» TRY IT:
Reproduce the listing word for word. Skip any image.
BEGIN MATERIAL PROVIDED
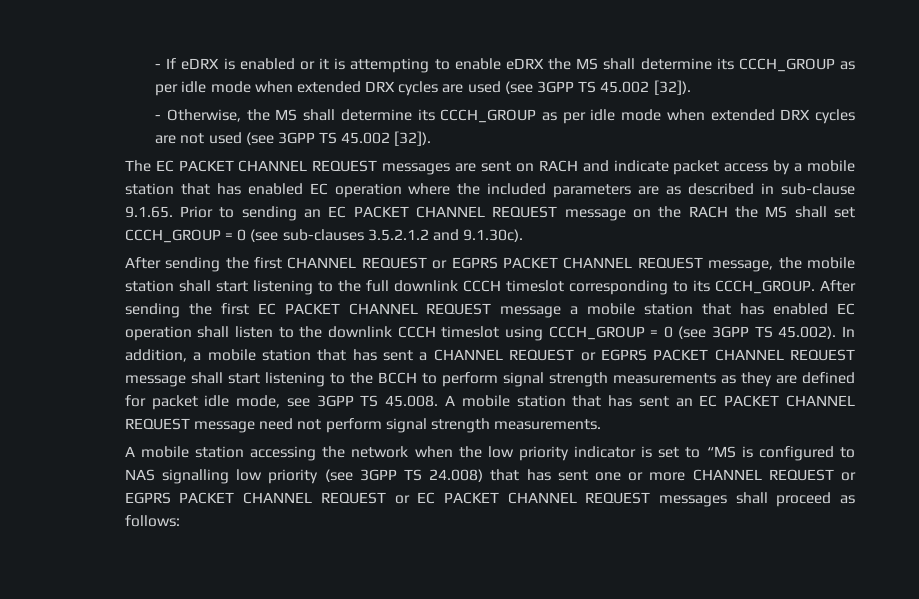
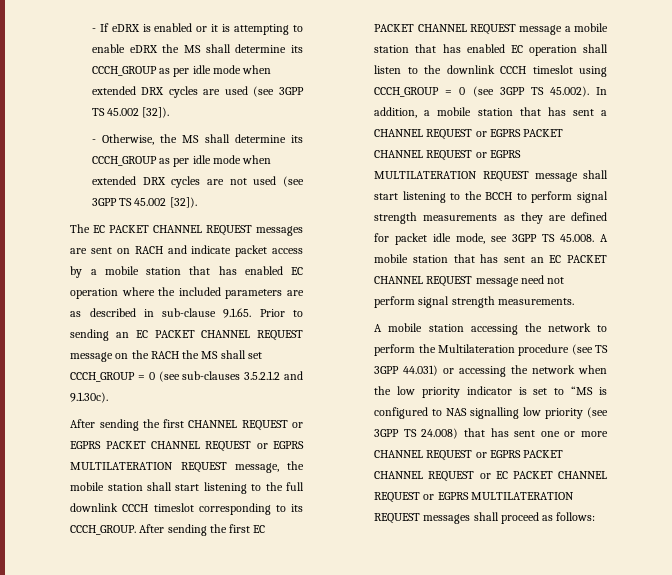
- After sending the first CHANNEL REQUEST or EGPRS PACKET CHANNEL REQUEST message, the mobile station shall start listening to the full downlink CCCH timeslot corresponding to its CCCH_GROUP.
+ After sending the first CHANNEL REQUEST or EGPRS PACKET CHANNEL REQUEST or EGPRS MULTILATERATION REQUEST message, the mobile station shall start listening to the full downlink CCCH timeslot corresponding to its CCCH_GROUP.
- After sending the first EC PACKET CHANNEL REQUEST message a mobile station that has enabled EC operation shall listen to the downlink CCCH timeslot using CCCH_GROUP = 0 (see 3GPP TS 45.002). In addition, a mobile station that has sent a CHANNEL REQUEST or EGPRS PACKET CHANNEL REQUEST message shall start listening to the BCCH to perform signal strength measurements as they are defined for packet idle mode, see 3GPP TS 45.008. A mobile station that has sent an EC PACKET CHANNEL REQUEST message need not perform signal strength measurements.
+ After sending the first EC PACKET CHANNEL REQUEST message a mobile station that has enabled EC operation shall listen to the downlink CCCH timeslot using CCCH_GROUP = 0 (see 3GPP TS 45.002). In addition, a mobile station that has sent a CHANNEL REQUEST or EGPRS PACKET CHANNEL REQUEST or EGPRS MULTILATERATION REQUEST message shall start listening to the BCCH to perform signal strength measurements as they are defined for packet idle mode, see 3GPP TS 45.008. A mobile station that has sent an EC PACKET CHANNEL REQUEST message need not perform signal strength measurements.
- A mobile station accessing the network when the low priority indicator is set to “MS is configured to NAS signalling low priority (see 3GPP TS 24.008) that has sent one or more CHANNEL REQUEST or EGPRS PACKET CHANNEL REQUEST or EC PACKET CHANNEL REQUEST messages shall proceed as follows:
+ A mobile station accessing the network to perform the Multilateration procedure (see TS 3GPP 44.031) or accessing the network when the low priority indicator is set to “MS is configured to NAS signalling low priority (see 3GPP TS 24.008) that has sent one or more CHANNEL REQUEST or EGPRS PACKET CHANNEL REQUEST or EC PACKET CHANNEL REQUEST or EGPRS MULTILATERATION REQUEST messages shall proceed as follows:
END MATERIAL PROVIDED
» ANSWER:
- After sending the first CHANNEL REQUEST or EGPRS PACKET CHANNEL REQUEST message, the mobile station shall start listening to the full downlink CCCH timeslot corresponding to its CCCH_GROUP.
+ After sending the first CHANNEL REQUEST or EGPRS PACKET CHANNEL REQUEST or EGPRS MULTILATERATION REQUEST message, the mobile station shall start listening to the full downlink CCCH timeslot corresponding to its CCCH_GROUP.
- After sending the first EC PACKET CHANNEL REQUEST message a mobile station that has enabled EC operation shall listen to the downlink CCCH timeslot using CCCH_GROUP = 0 (see 3GPP TS 45.002). In addition, a mobile station that has sent a CHANNEL REQUEST or EGPRS PACKET CHANNEL REQUEST message shall start listening to the BCCH to perform signal strength measurements as they are defined for packet idle mode, see 3GPP TS 45.008. A mobile station that has sent an EC PACKET CHANNEL REQUEST message need not perform signal strength measurements.
+ After sending the first EC PACKET CHANNEL REQUEST message a mobile station that has enabled EC operation shall listen to the downlink CCCH timeslot using CCCH_GROUP = 0 (see 3GPP TS 45.002). In addition, a mobile station that has sent a CHANNEL REQUEST or EGPRS PACKET CHANNEL REQUEST or EGPRS MULTILATERATION REQUEST message shall start listening to the BCCH to perform signal strength measurements as they are defined for packet idle mode, see 3GPP TS 45.008. A mobile station that has sent an EC PACKET CHANNEL REQUEST message need not perform signal strength measurements.
- A mobile station accessing the network when the low priority indicator is set to “MS is configured to NAS signalling low priority (see 3GPP TS 24.008) that has sent one or more CHANNEL REQUEST or EGPRS PACKET CHANNEL REQUEST or EC PACKET CHANNEL REQUEST messages shall proceed as follows:
+ A mobile station accessing the network to perform the Multilateration procedure (see TS 3GPP 44.031) or accessing the network when the low priority indicator is set to “MS is configured to NAS signalling low priority (see 3GPP TS 24.008) that has sent one or more CHANNEL REQUEST or EGPRS PACKET CHANNEL REQUEST or EC PACKET CHANNEL REQUEST or EGPRS MULTILATERATION REQUEST messages shall proceed as follows:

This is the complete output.